> WHAT THE EXERCISE ASKS:
From the entries below, transcribe exactly the lines between the line holding "none -> <div>" and the line holding "color: #404040 ->", inclusive; skip all other lines.

> AVAILABLE DATA:
------------------------------------------------------------
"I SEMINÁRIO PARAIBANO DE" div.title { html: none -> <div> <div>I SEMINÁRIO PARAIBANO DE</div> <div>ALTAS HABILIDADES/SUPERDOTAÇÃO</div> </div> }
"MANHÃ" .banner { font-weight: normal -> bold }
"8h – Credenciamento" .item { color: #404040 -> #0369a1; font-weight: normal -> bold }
------------------------------------------------------------
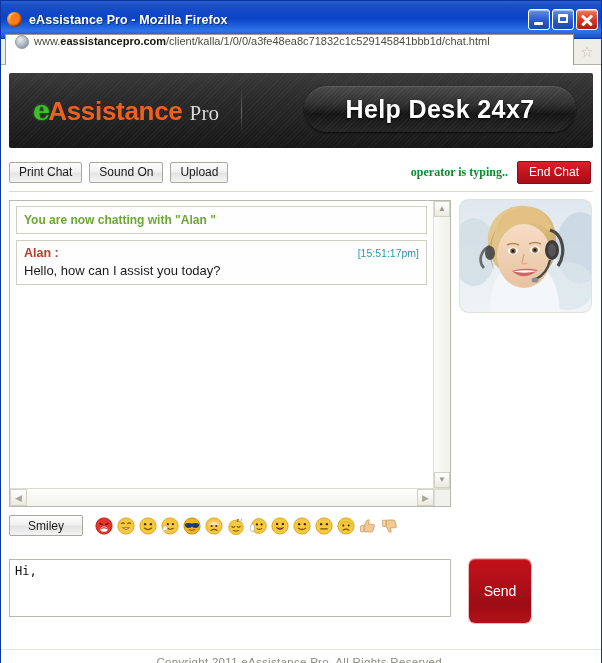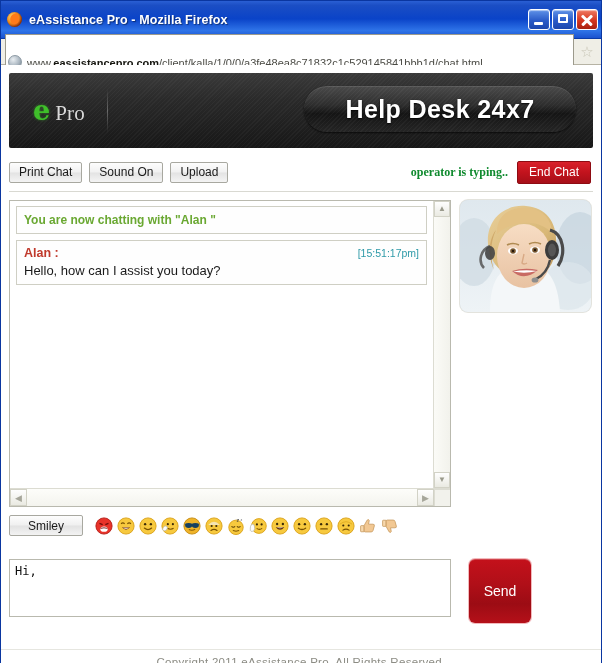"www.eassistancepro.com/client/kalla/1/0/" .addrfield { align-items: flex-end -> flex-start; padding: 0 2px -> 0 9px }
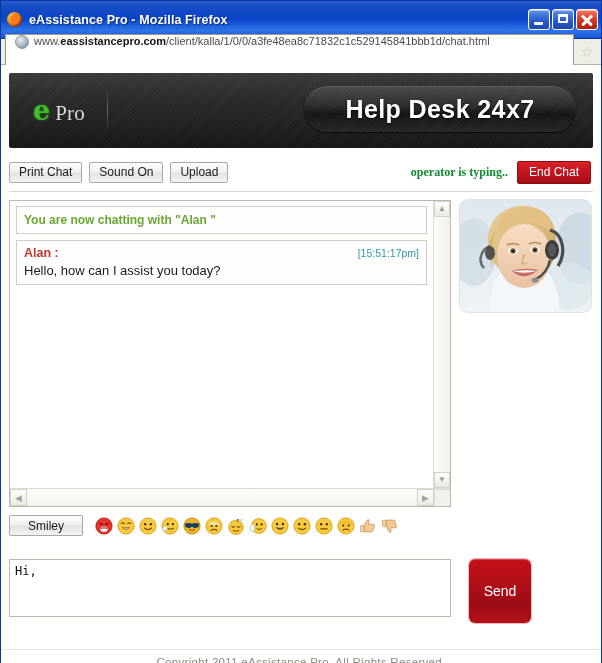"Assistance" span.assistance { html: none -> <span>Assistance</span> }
------------------------------------------------------------
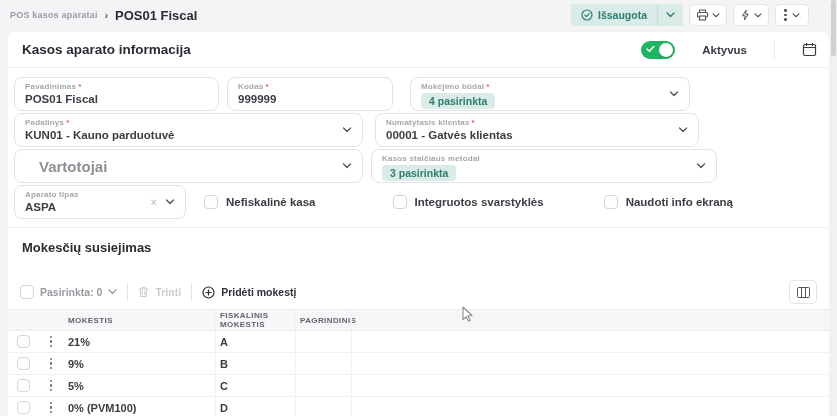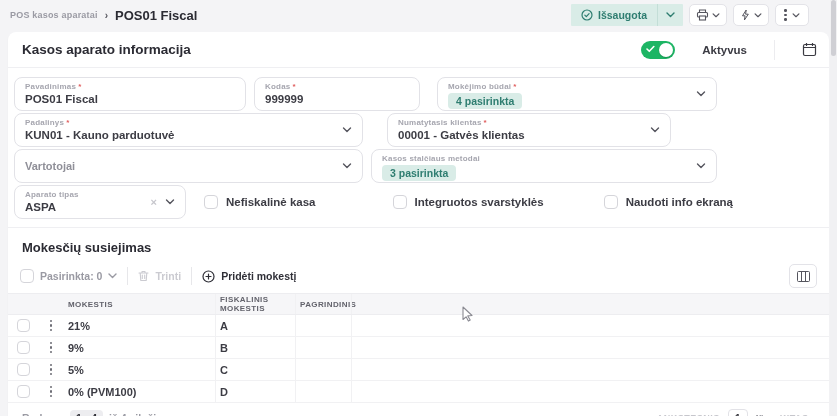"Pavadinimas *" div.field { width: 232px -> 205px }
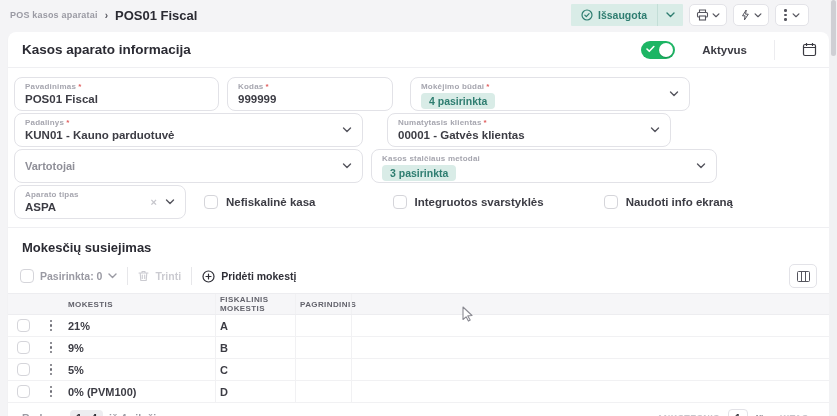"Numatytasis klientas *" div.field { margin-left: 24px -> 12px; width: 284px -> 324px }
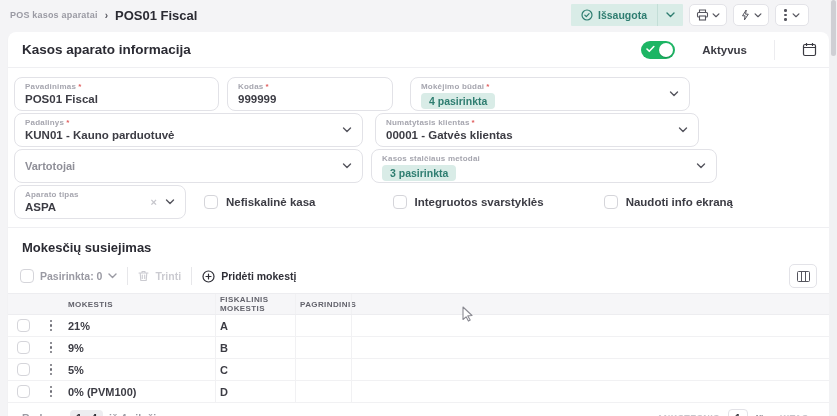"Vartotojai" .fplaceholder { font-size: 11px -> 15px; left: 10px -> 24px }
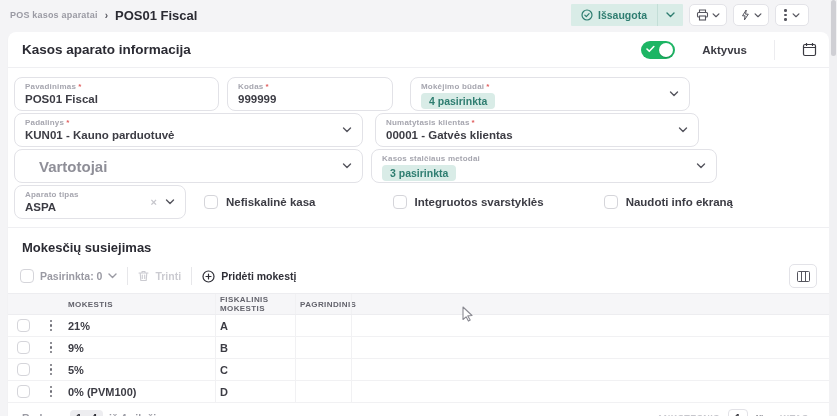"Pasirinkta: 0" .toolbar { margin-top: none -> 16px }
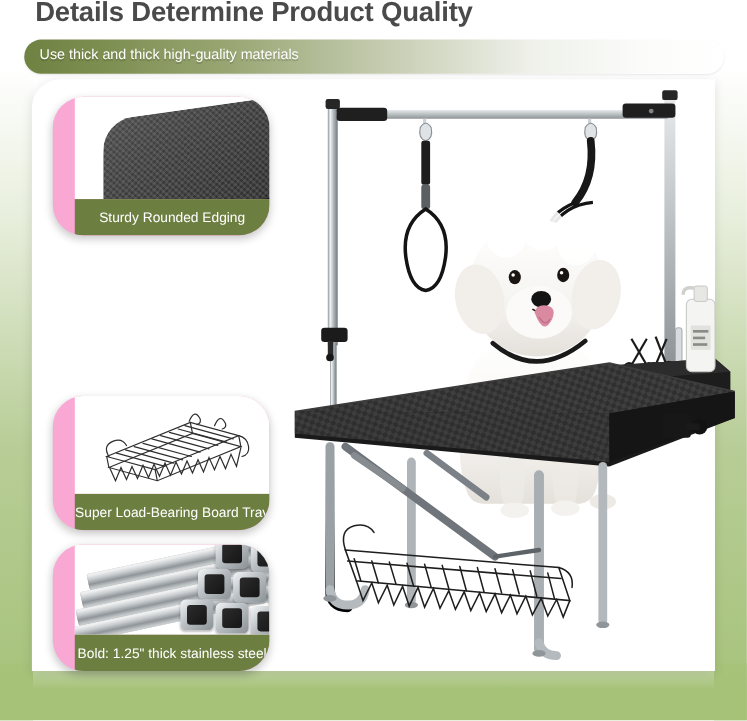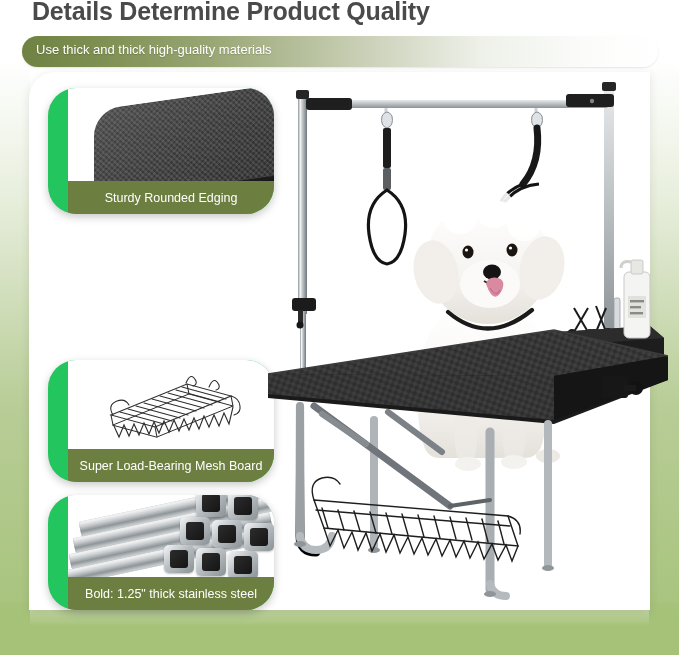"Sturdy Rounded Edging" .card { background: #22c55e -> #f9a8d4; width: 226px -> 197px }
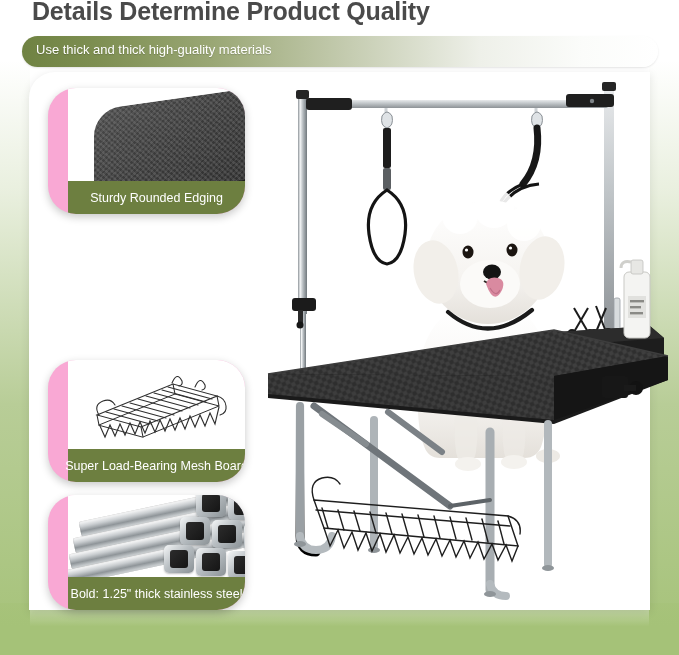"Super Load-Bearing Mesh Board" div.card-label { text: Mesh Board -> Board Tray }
------------------------------------------------------------
> RESPONSE BOX:
"I SEMINÁRIO PARAIBANO DE" div.title { html: none -> <div> <div>I SEMINÁRIO PARAIBANO DE</div> <div>ALTAS HABILIDADES/SUPERDOTAÇÃO</div> </div> }
"MANHÃ" .banner { font-weight: normal -> bold }
"8h – Credenciamento" .item { color: #404040 -> #0369a1; font-weight: normal -> bold }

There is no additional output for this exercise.